About this task
Search the entries for the word "Außenseite" and return every line where it is found.

——

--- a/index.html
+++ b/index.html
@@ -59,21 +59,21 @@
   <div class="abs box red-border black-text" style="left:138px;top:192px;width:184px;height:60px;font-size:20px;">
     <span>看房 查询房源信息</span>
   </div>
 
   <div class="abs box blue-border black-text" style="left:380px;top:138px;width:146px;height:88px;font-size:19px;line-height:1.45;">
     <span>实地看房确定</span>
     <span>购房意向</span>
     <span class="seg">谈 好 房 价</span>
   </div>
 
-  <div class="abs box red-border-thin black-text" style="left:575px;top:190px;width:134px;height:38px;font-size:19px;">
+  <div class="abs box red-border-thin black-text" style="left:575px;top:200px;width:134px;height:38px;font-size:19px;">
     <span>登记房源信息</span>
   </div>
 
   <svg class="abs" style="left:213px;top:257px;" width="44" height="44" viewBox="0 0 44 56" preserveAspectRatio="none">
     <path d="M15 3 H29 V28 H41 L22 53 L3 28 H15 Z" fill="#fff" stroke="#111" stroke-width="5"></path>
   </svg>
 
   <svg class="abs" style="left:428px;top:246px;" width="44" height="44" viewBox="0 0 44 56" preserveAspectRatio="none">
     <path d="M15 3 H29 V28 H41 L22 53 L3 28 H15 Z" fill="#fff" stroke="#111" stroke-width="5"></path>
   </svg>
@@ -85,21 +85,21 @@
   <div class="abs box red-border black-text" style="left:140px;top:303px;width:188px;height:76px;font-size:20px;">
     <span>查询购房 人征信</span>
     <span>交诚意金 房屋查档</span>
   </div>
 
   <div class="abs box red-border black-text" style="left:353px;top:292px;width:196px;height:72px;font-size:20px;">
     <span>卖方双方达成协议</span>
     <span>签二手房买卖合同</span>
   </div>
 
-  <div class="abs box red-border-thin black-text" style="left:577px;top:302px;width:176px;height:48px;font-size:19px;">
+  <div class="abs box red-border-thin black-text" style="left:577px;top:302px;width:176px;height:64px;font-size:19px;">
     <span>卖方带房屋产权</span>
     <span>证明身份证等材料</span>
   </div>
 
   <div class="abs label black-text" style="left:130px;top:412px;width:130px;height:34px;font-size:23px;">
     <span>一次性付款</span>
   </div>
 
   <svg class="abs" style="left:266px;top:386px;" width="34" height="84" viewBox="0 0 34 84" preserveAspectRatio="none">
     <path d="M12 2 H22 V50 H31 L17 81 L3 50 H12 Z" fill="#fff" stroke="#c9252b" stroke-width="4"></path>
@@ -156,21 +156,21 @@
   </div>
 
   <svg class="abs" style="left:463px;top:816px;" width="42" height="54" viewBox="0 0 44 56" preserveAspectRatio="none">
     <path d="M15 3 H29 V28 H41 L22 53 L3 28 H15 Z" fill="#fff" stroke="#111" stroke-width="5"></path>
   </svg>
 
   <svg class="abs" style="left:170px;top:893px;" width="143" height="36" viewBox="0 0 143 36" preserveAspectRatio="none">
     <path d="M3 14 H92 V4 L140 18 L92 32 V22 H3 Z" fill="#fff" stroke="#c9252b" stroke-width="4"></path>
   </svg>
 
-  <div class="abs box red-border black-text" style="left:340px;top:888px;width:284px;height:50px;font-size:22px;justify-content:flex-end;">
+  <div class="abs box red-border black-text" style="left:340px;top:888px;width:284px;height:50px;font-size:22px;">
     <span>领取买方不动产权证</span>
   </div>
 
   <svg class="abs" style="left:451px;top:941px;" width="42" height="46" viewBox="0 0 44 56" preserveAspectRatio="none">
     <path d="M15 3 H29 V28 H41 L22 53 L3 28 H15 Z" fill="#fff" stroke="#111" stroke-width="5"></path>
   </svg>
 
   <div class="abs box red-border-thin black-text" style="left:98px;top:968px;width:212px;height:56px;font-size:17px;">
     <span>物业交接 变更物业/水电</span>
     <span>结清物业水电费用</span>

——

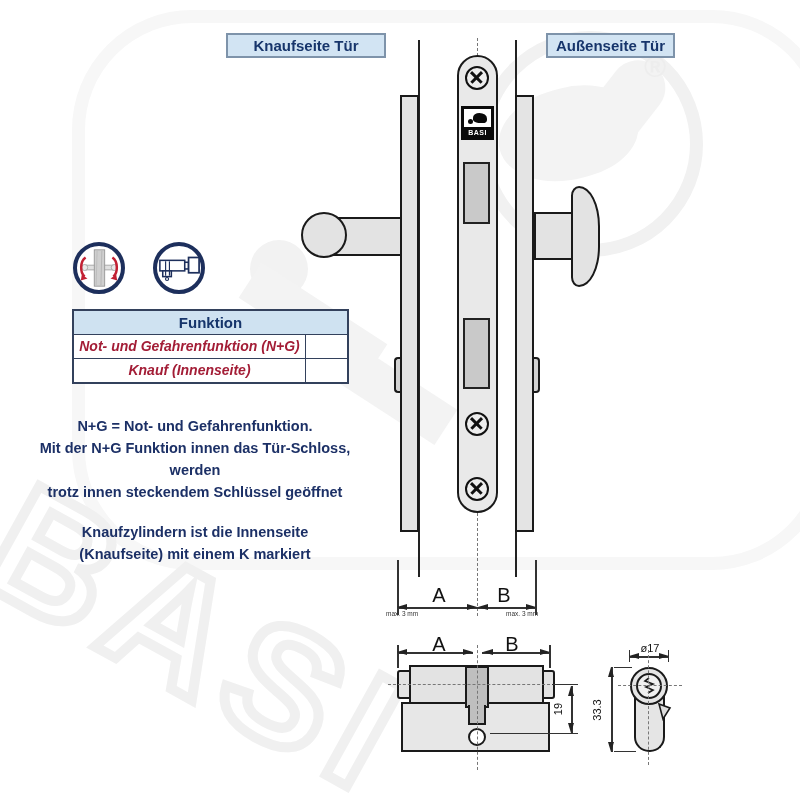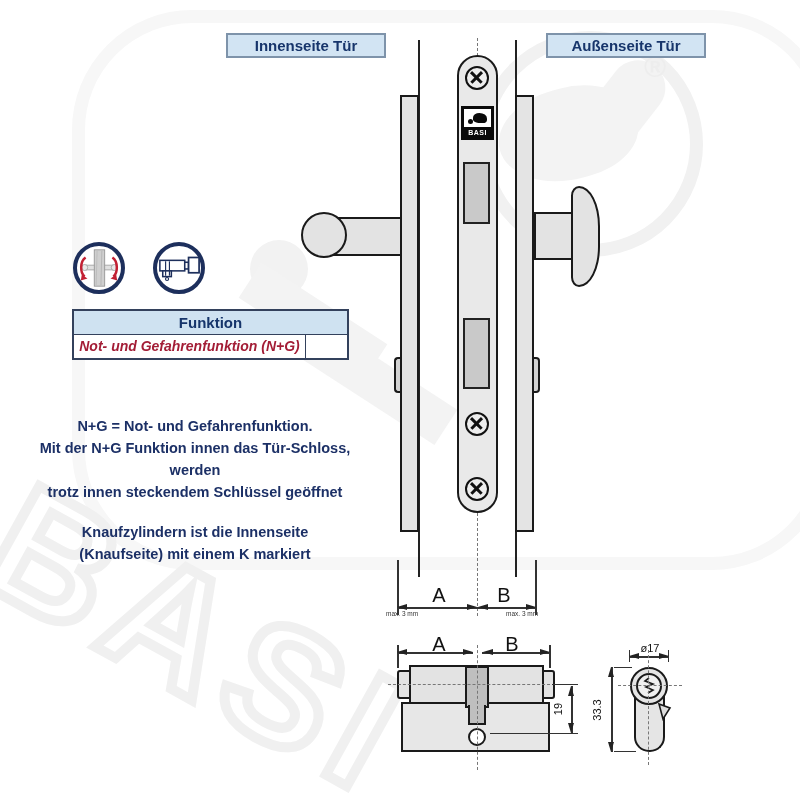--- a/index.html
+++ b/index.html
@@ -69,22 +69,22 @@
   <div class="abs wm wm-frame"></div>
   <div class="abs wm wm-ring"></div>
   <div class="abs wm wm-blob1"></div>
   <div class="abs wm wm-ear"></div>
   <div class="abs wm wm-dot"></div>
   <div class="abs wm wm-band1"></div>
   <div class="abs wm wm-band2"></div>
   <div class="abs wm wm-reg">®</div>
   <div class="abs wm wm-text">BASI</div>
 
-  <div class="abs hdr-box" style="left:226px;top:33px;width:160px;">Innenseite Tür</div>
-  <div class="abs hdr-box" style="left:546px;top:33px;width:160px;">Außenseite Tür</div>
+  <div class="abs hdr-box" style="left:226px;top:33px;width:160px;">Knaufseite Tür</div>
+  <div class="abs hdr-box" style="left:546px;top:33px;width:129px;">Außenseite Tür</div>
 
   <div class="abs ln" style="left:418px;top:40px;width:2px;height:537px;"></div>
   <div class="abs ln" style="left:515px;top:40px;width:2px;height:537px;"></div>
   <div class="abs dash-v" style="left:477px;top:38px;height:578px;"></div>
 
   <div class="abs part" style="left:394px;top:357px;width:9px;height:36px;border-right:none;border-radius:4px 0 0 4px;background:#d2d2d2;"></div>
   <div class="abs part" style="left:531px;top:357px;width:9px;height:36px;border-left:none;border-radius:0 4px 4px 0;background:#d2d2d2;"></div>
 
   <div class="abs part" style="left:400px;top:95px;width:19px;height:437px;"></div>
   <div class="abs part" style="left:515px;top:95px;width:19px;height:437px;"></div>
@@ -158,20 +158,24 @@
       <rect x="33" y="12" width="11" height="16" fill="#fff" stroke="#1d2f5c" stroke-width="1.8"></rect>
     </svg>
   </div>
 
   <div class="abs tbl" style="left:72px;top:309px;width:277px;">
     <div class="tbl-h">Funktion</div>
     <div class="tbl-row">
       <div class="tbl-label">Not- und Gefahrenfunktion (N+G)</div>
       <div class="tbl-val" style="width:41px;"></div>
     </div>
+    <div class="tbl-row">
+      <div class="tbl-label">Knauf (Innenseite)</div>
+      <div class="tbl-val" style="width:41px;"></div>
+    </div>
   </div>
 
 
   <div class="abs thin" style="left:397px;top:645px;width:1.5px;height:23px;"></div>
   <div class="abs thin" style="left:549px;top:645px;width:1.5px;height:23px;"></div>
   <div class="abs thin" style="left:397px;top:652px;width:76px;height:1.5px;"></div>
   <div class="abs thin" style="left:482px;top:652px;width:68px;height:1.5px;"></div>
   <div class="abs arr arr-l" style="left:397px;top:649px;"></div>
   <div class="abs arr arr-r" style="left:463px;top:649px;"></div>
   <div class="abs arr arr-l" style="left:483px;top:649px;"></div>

——

Your response
-  <div class="abs hdr-box" style="left:546px;top:33px;width:160px;">Außenseite Tür</div>
+  <div class="abs hdr-box" style="left:546px;top:33px;width:129px;">Außenseite Tür</div>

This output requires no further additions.